TASK DESCRIPTION.
From the entries below, copy out every line with "existence" in it.

Stored items:
▬▬▬▬▬▬
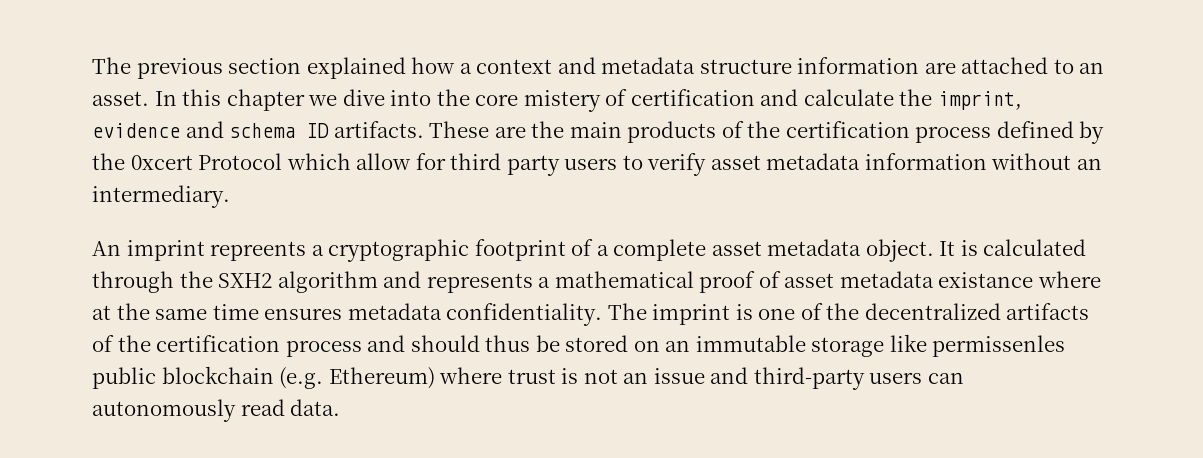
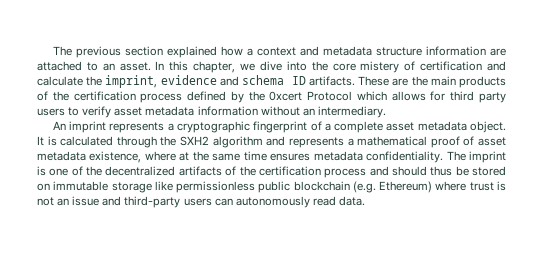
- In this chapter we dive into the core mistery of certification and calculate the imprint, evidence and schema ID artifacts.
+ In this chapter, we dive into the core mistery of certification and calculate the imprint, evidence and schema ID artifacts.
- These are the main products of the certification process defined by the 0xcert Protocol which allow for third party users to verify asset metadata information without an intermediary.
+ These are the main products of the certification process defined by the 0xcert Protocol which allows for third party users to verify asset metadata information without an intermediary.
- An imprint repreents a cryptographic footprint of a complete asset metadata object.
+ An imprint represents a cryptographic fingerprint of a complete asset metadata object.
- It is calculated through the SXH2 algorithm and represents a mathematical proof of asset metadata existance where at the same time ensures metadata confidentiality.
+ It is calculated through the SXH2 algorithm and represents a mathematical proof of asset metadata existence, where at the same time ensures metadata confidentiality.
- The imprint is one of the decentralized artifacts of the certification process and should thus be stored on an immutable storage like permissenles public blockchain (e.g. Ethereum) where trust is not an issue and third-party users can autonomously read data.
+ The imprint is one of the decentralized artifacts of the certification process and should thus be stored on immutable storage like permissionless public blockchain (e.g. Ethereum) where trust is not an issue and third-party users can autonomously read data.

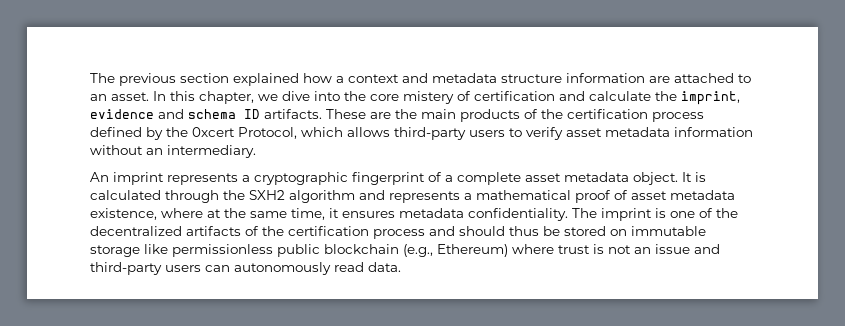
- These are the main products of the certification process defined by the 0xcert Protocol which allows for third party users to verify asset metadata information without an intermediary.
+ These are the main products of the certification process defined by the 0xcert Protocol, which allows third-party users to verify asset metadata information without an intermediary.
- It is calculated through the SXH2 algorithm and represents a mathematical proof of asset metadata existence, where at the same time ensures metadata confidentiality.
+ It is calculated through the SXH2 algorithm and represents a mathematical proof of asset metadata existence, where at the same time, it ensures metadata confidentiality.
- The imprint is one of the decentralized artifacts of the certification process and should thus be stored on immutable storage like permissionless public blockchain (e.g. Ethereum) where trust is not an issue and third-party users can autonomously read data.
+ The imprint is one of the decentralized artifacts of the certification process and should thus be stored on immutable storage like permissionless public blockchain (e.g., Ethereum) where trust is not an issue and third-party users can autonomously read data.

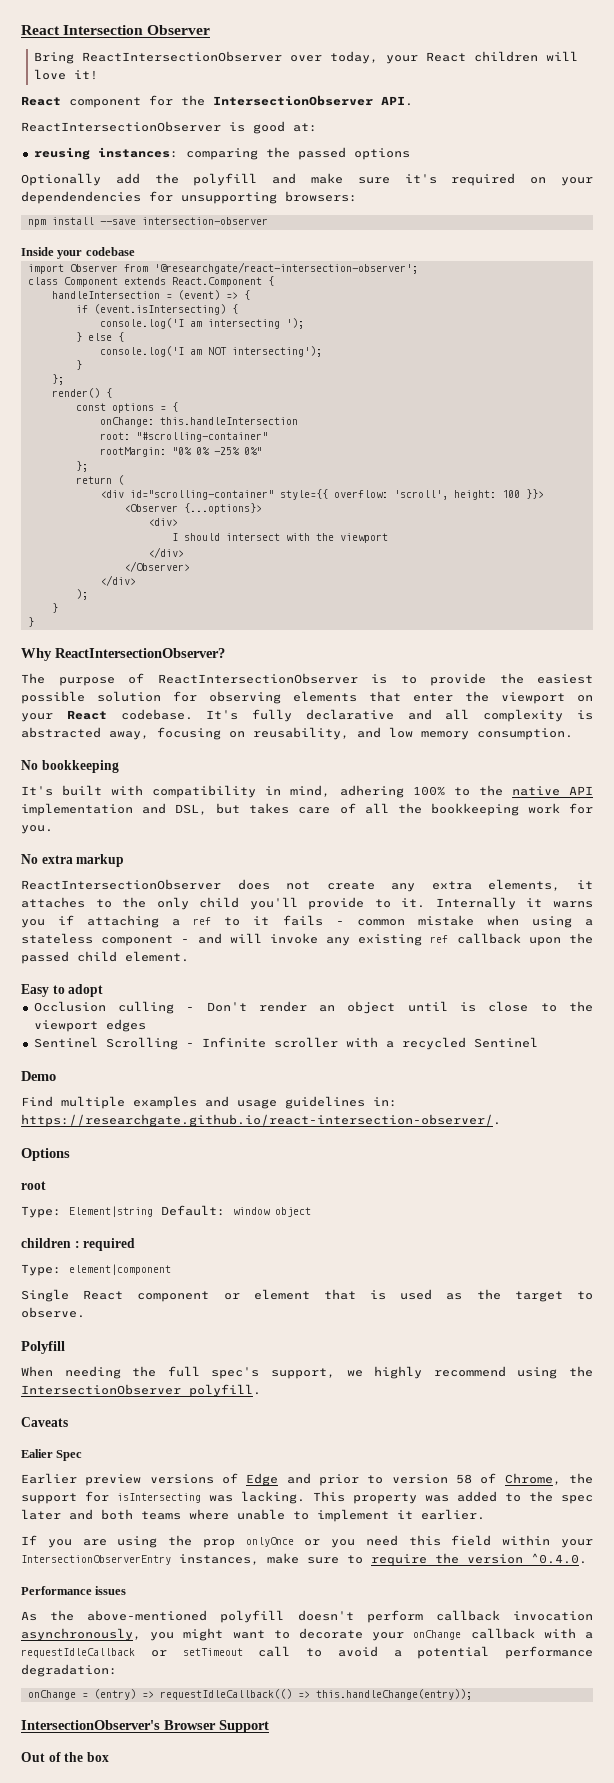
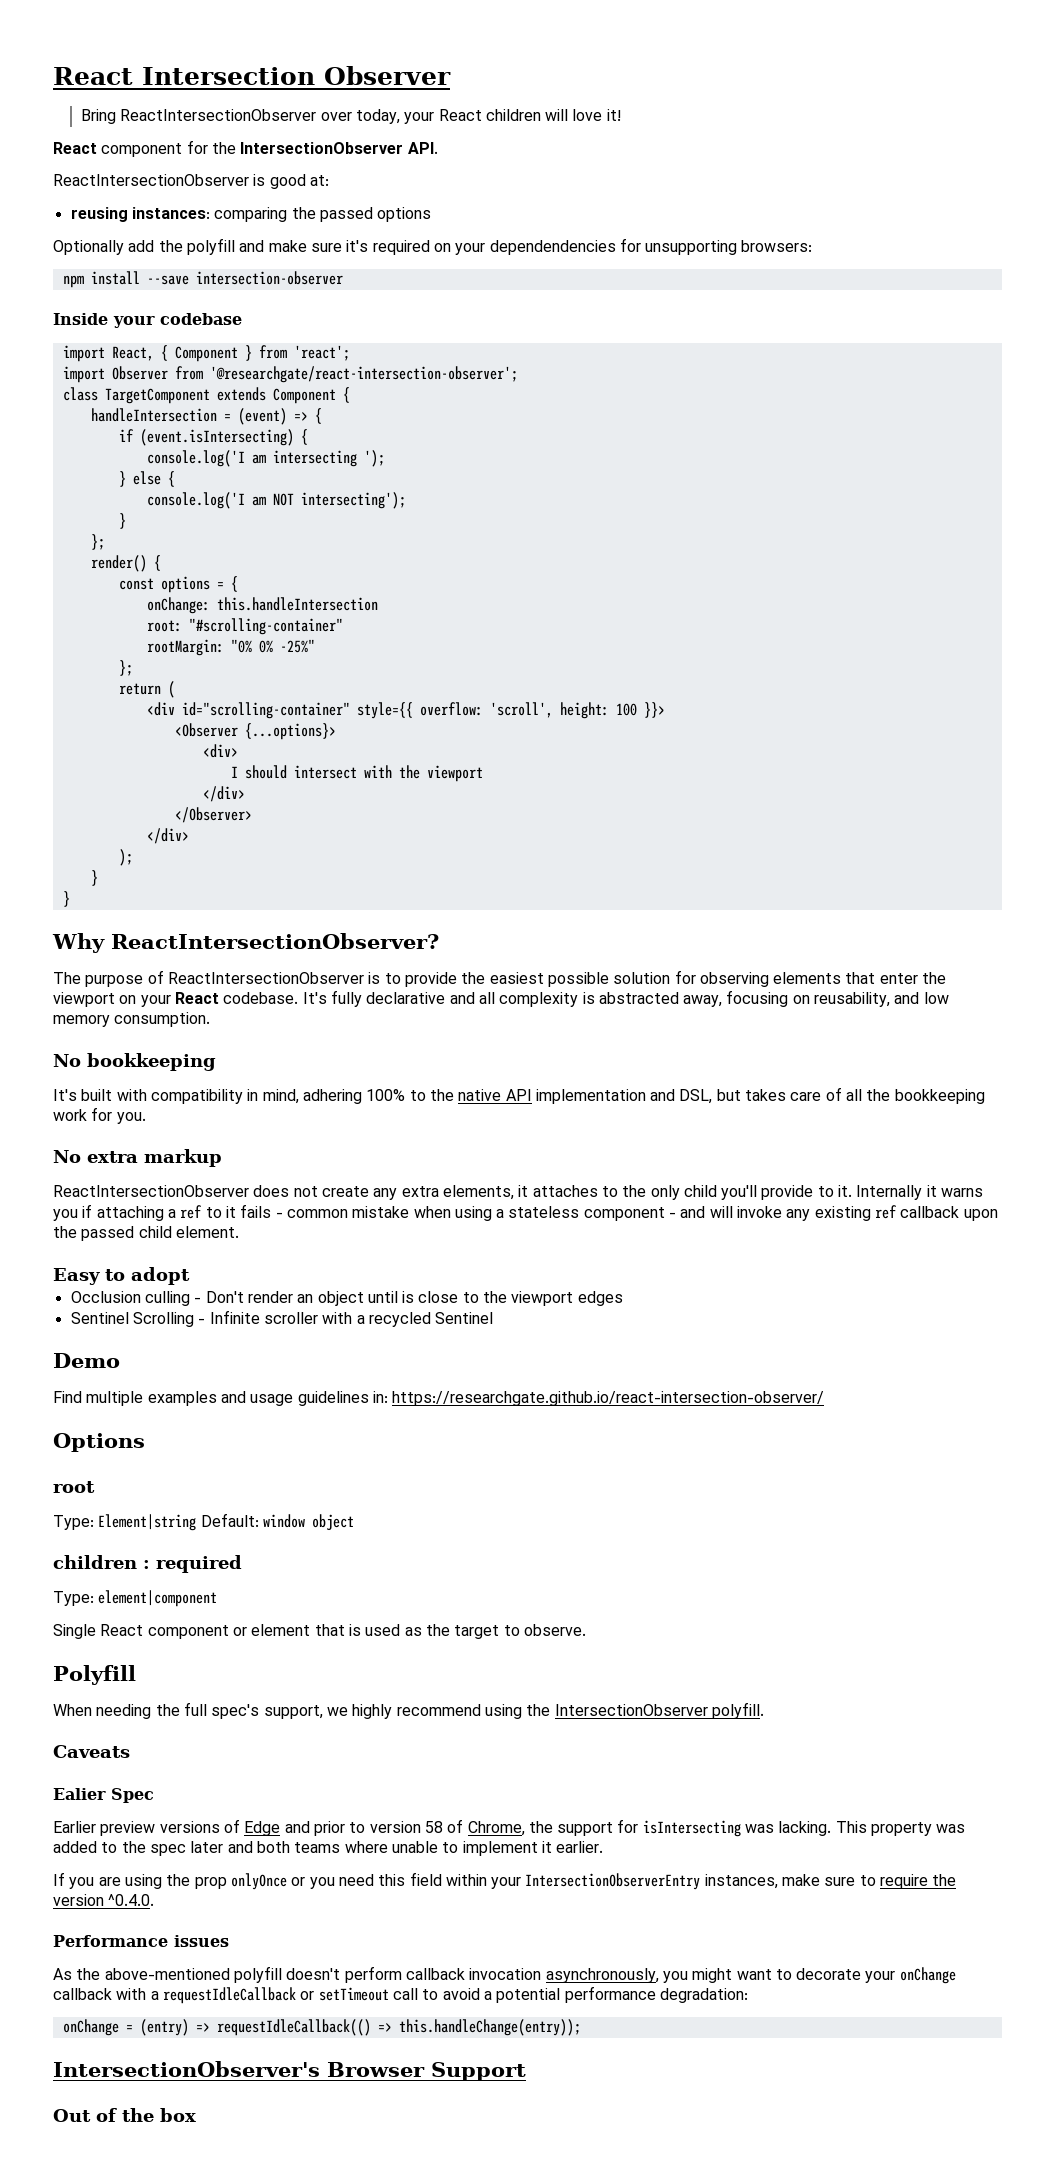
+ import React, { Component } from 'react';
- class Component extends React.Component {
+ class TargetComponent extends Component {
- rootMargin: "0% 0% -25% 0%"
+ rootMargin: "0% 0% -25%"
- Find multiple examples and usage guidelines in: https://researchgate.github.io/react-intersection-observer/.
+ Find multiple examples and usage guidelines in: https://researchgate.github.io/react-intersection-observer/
▬▬▬▬▬▬
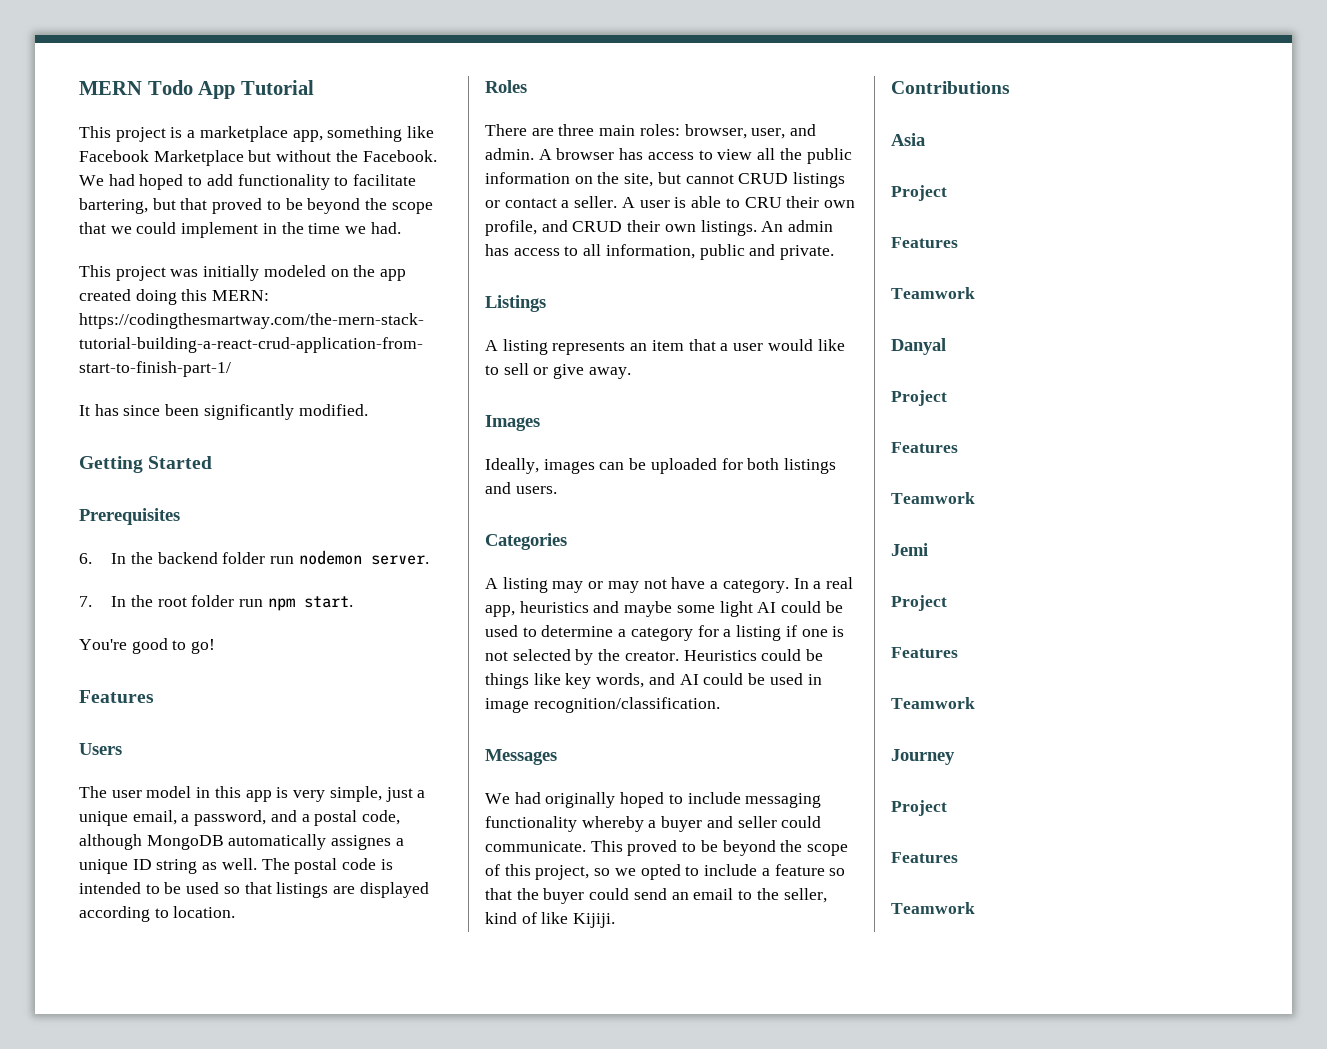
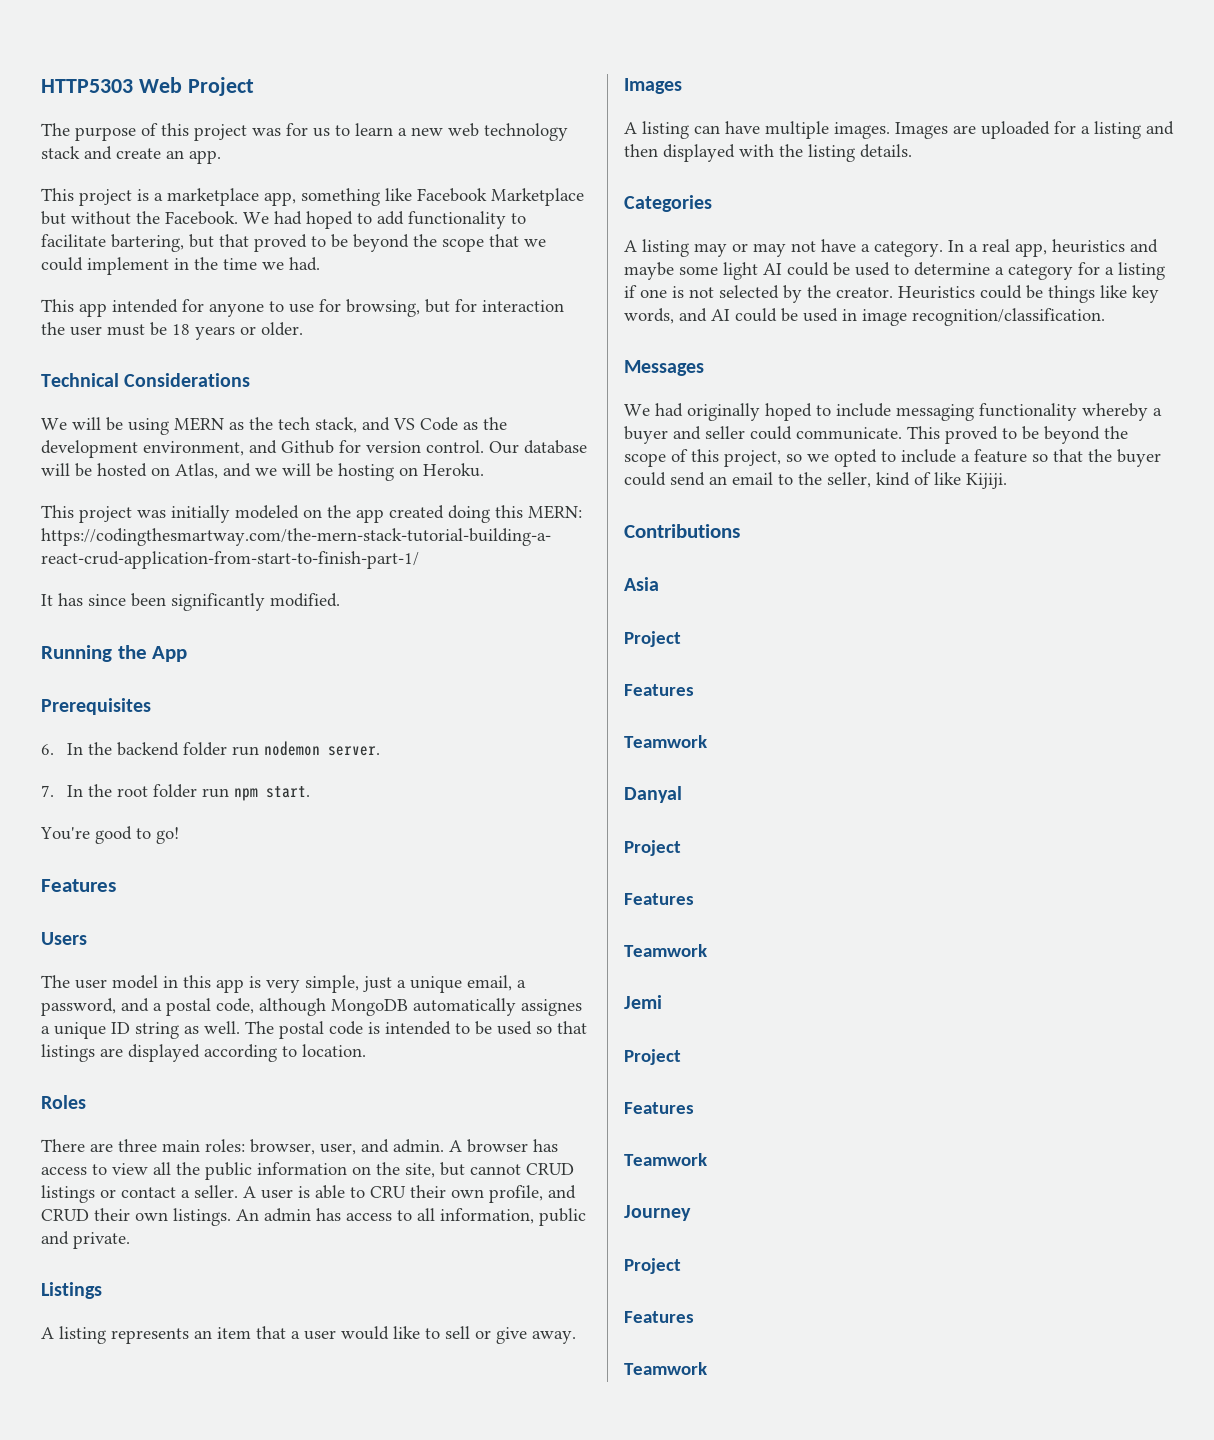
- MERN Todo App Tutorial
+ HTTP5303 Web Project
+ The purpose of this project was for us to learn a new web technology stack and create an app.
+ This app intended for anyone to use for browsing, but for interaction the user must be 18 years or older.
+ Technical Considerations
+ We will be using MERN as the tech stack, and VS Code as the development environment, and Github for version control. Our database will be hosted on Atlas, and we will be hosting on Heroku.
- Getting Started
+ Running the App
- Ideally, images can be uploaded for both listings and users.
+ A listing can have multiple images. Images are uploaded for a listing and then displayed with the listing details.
▬▬▬▬▬▬
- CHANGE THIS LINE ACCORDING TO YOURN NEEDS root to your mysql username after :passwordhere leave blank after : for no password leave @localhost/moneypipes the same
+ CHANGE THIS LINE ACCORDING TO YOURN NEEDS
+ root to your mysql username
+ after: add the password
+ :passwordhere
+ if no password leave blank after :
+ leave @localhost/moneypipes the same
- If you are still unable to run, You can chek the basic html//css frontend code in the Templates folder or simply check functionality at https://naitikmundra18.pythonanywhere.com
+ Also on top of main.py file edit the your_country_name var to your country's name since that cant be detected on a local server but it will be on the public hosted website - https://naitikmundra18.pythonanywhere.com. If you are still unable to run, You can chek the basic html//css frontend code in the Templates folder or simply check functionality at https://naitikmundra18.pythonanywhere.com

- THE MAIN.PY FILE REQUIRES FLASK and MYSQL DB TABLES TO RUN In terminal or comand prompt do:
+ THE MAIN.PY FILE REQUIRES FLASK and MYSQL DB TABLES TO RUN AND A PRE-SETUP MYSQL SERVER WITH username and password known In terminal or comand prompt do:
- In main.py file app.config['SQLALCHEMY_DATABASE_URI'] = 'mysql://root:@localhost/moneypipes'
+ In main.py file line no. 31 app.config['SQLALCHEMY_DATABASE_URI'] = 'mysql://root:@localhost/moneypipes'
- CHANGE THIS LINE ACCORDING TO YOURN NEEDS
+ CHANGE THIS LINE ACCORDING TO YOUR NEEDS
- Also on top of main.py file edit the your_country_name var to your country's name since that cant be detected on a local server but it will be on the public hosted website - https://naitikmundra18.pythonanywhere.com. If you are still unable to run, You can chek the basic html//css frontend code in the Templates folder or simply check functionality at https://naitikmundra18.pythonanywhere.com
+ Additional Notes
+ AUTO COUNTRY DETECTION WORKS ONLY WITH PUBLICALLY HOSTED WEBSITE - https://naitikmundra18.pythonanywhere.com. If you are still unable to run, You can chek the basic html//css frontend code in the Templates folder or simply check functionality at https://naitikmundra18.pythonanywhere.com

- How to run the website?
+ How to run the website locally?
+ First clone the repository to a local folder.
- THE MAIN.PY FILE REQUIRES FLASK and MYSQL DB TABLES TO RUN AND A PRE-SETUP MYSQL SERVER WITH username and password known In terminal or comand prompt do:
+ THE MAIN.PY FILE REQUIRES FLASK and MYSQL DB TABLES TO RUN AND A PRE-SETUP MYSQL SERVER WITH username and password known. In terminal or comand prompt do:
▬▬▬▬▬▬
EXERCISE RESULT.
+ It is calculated through the SXH2 algorithm and represents a mathematical proof of asset metadata existence, where at the same time ensures metadata confidentiality.
- It is calculated through the SXH2 algorithm and represents a mathematical proof of asset metadata existence, where at the same time ensures metadata confidentiality.
+ It is calculated through the SXH2 algorithm and represents a mathematical proof of asset metadata existence, where at the same time, it ensures metadata confidentiality.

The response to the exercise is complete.